The Story Of The Weeping Camel (2003) plays out a timeless human-animal bond in the heart of Mongolia’s Gobi desert. Directed by Byambasuran Daava, the story is centred around the birth of a rare white camel that is rejected by its mother who had undergone a difficult delivery. The solution is a violinist! Only his music can woo the mother camel.
The story unfolds through heart-rendering scenes as the family of nomads, to whom the camels belong, tries to reunite the mother and the abandoned colt.
This film is a docudrama treading a fine line between fiction and nature/ethnographic documentary. Directly inspired by Robert Flaherty’s style in Nanook of the North (1922), the directors weaved the scenes together by engaging non-actor characters in carefully planned mise-en-scène.

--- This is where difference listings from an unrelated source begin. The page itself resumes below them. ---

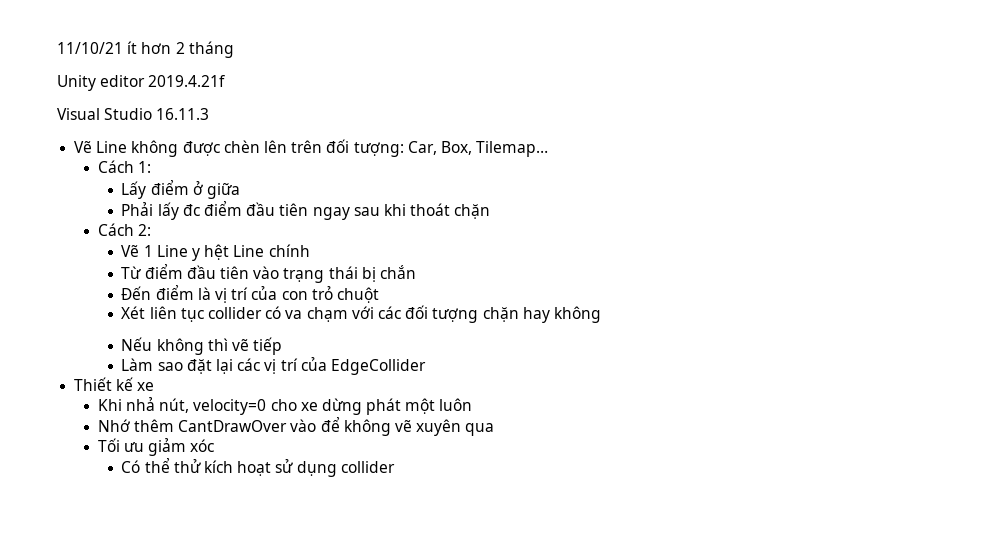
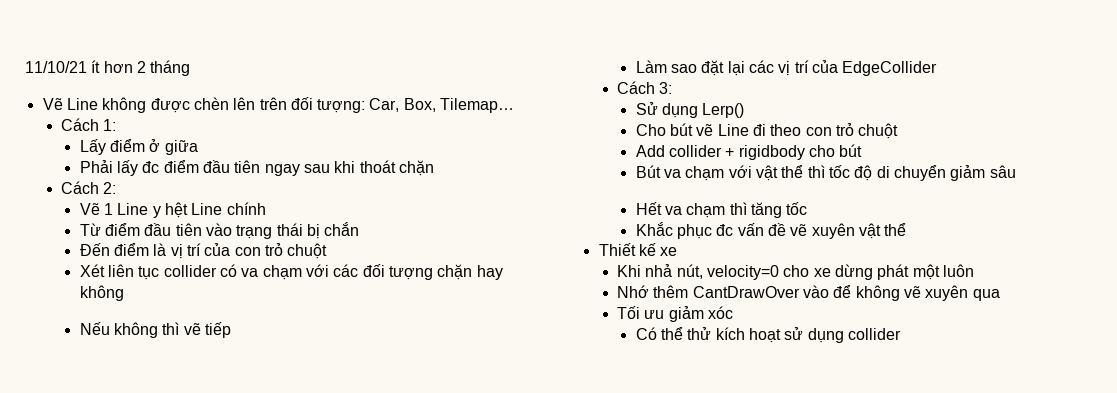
- Unity editor 2019.4.21f
- Visual Studio 16.11.3
+ Cách 3:
+ Sử dụng Lerp()
+ Cho bút vẽ Line đi theo con trỏ chuột
+ Add collider + rigidbody cho bút
+ Bút va chạm với vật thể thì tốc độ di chuyển giảm sâu
+ Hết va chạm thì tăng tốc
+ Khắc phục đc vấn đề vẽ xuyên vật thể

Even though a few scenes were possible re-enactments, the director said they were uncertain about the narrative’s resolution while filming.
“The musical ritual is being used in several cases. Of course we wanted the mother-colt problem to happen. But we knew that at least one occurrence will happen, either after the death of the mother camel through sickness, or after the death of a colt by wolves” (Daava, 2004).
Unlike other nature documentary prototypes which construct a reality based purely on natural animal, insect and plant domain, The Story Of The Weeping Camel has personified the camels with human-like traits- love, friendship and heroic goals. In this way, audience enter the narrative through pov of the camel colt, and are able to identify with its struggles.
Absence of a voice-over narration makes this film’s soundscape unique, since ‘god’s voice’ is typical to nature docos. Occassional silence, interspersed with a windy ambient sound, complements the visual of the vast barren desert and supports the observational mode of the doco. Interestingly, for an observational film, the plot remains dramatic untill last minute!